▶ Your goal: Extract, from the listing that follows, each line containing the word "shipping".

★ ★ ★ ★

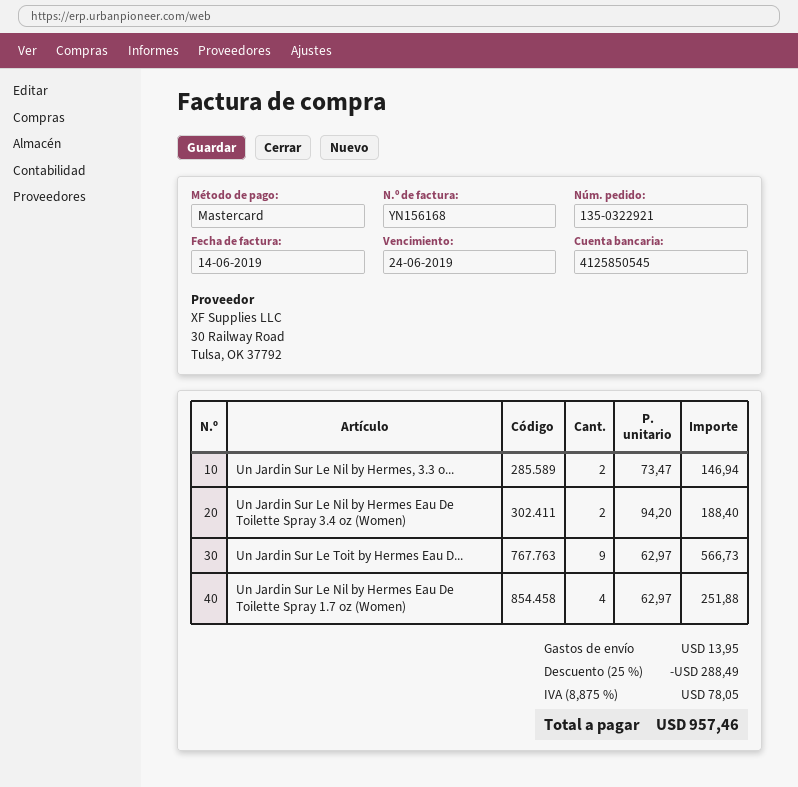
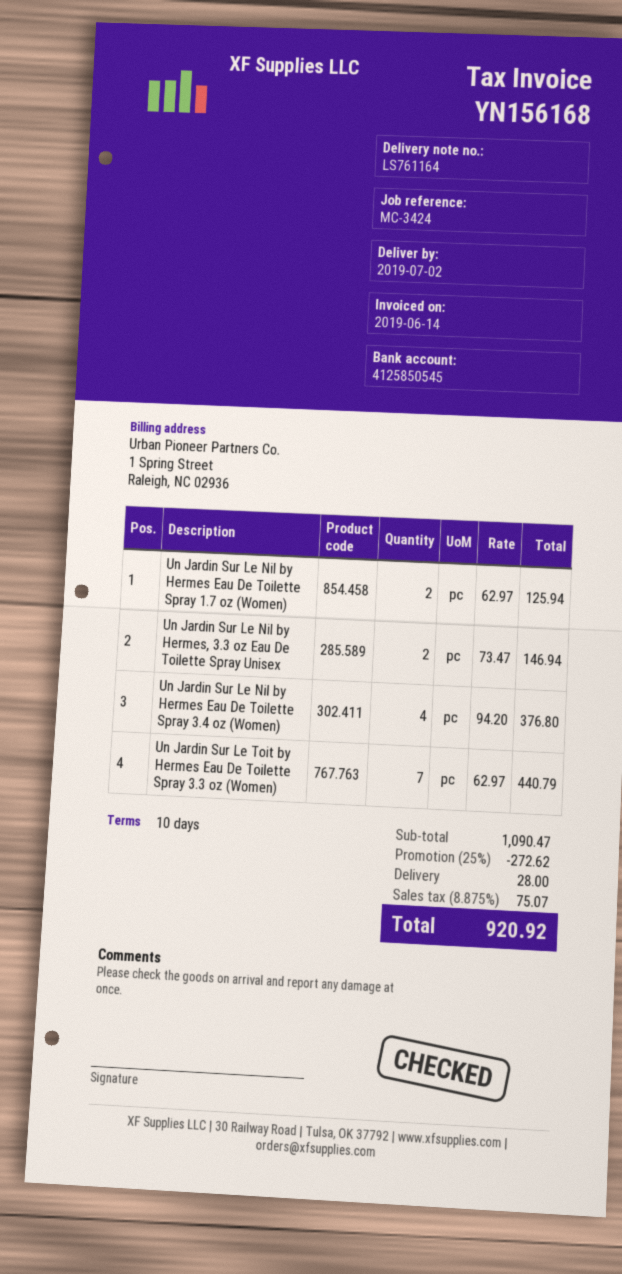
Un Jardin Sur Le Nil by Hermes Eau De Toilette Spray 3.4 oz (Women): 2 x 94.20 = 188.40 -> 4 x 94.20 = 376.80
Un Jardin Sur Le Toit by Hermes Eau D...: 9 x 62.97 = 566.73 -> 7 x 62.97 = 440.79
Un Jardin Sur Le Nil by Hermes Eau De Toilette Spray 1.7 oz (Women): 4 x 62.97 = 251.88 -> 2 x 62.97 = 125.94
discount: 25% = 288.49 -> 25% = 272.62
shipping: 13.95 -> 28.00
tax: 8.875% = 78.05 -> 8.875% = 75.07
total: 957.46 -> 920.92

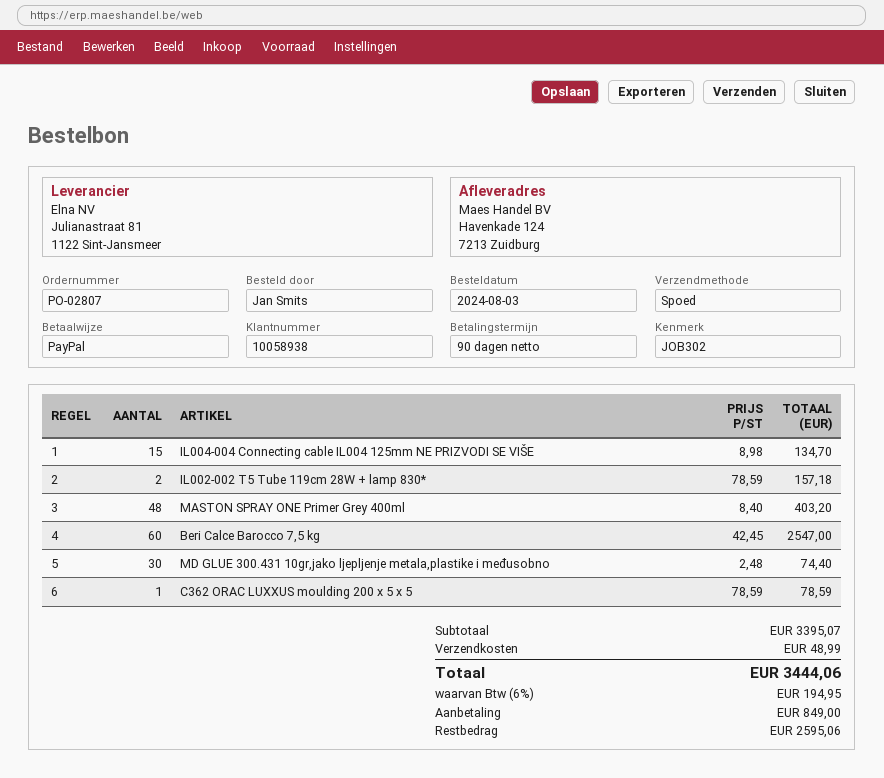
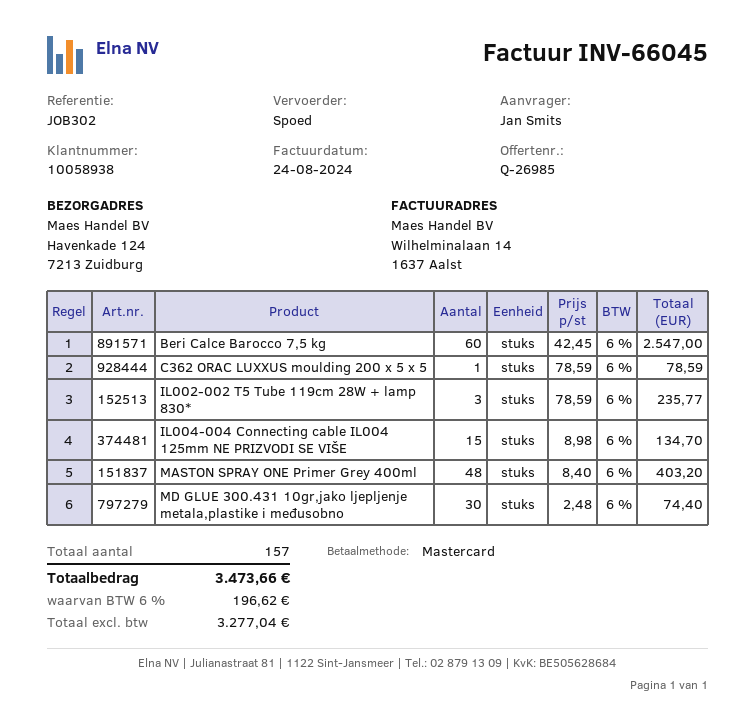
payment method: PayPal -> Mastercard
IL002-002 T5 Tube 119cm 28W + lamp 830*: 2 x 78.59 = 157.18 -> 3 x 78.59 = 235.77
shipping: 48.99 -> none
tax: 6% = 194.95 -> 6% = 196.62
total: 3444.06 -> 3473.66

★ ★ ★ ★

▶ Result:
shipping: 13.95 -> 28.00
shipping: 48.99 -> none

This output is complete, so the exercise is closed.